Where the data below contains pictures, omit them; output the rest word for word.
☆ ☆ ☆ ☆ ☆
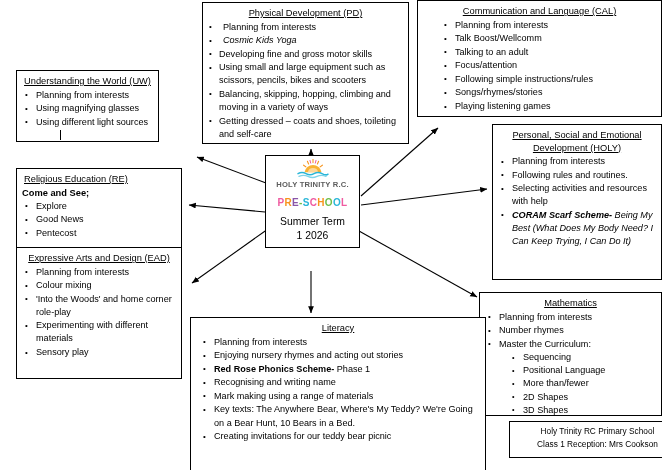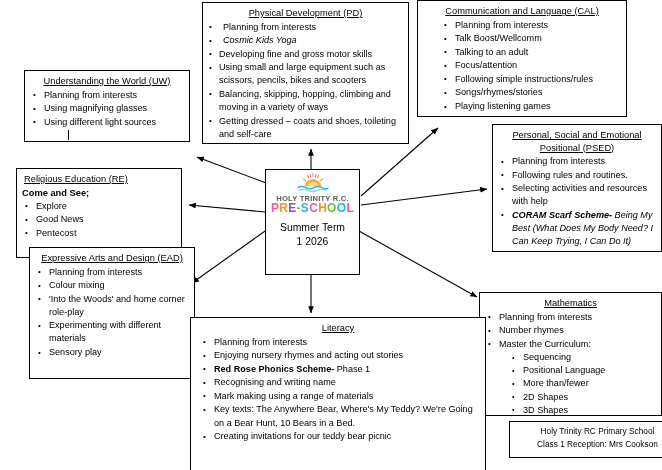"Communication and Language (CAL)" #box-cal { width: 210px -> 245px }
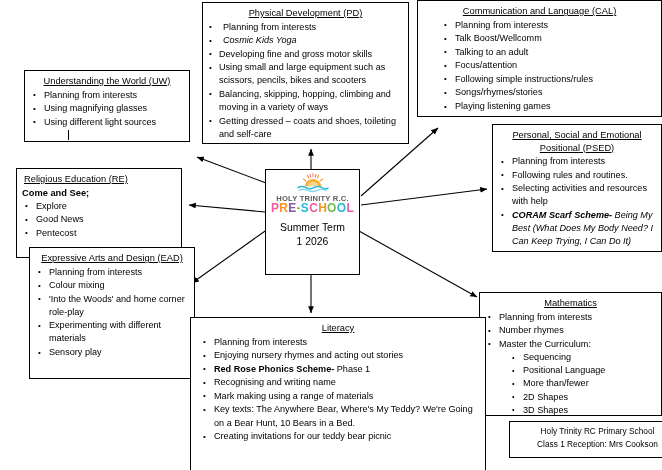"Understanding the World (UW)" #box-uw { left: 24px -> 16px; width: 166px -> 143px }
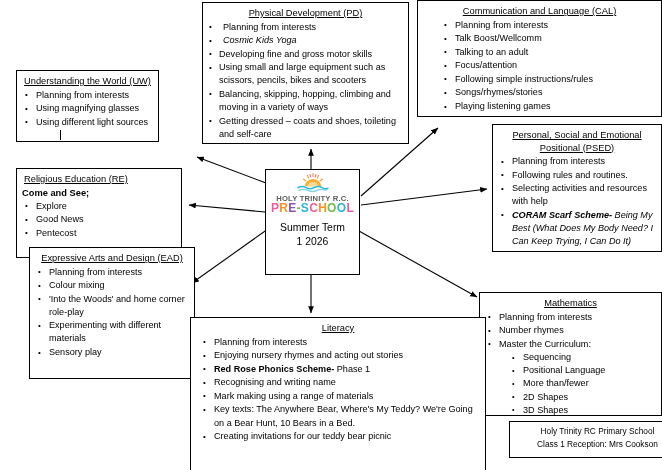"Personal, Social and Emotional" #box-psed { height: 128px -> 156px }
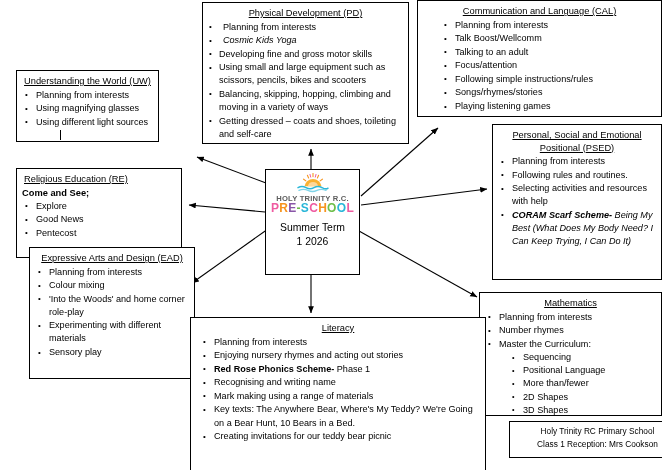"Positional (PSED)" div.box-title { text: Positional (PSED -> Development (HOLY }
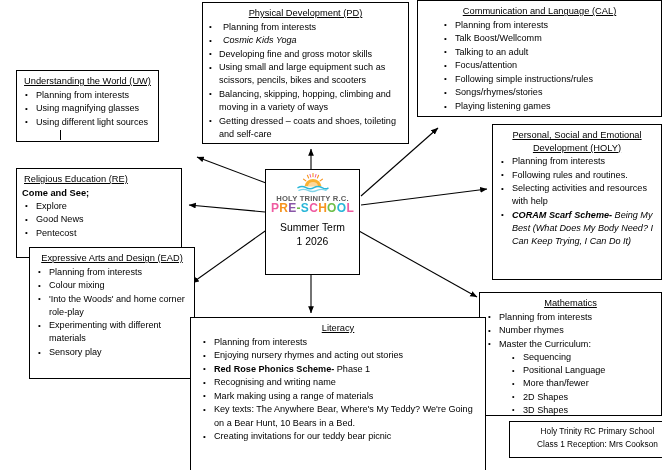"HOLY TRINITY R.C." #center-node { height: 106px -> 93px; top: 169px -> 155px }
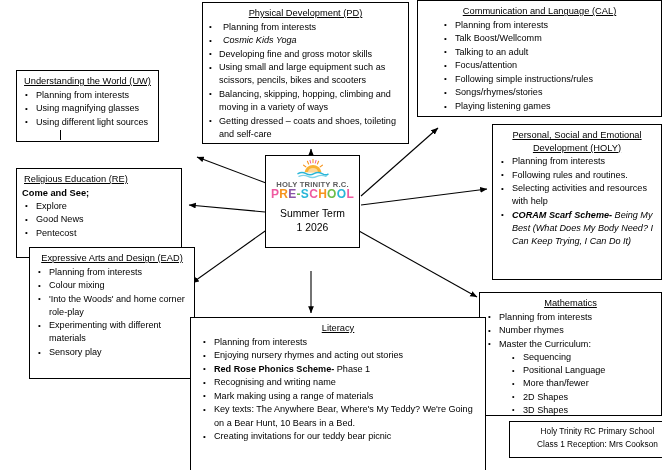"PRE-SCHOOL" .logo-line2 { font-size: 12px -> 10px; margin-top: 1px -> 9px }
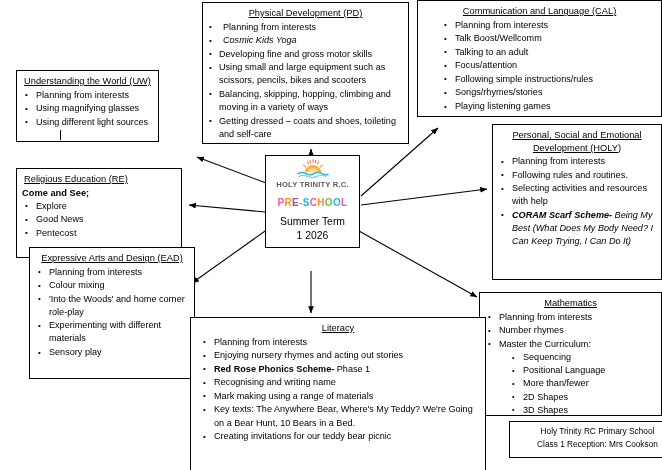"Expressive Arts and Design (EAD)" #box-ead { left: 29px -> 16px }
☆ ☆ ☆ ☆ ☆
Response below:
"Communication and Language (CAL)" #box-cal { width: 210px -> 245px }
"Understanding the World (UW)" #box-uw { left: 24px -> 16px; width: 166px -> 143px }
"Personal, Social and Emotional" #box-psed { height: 128px -> 156px }
"Positional (PSED)" div.box-title { text: Positional (PSED -> Development (HOLY }
"HOLY TRINITY R.C." #center-node { height: 106px -> 93px; top: 169px -> 155px }
"PRE-SCHOOL" .logo-line2 { font-size: 12px -> 10px; margin-top: 1px -> 9px }
"Expressive Arts and Design (EAD)" #box-ead { left: 29px -> 16px }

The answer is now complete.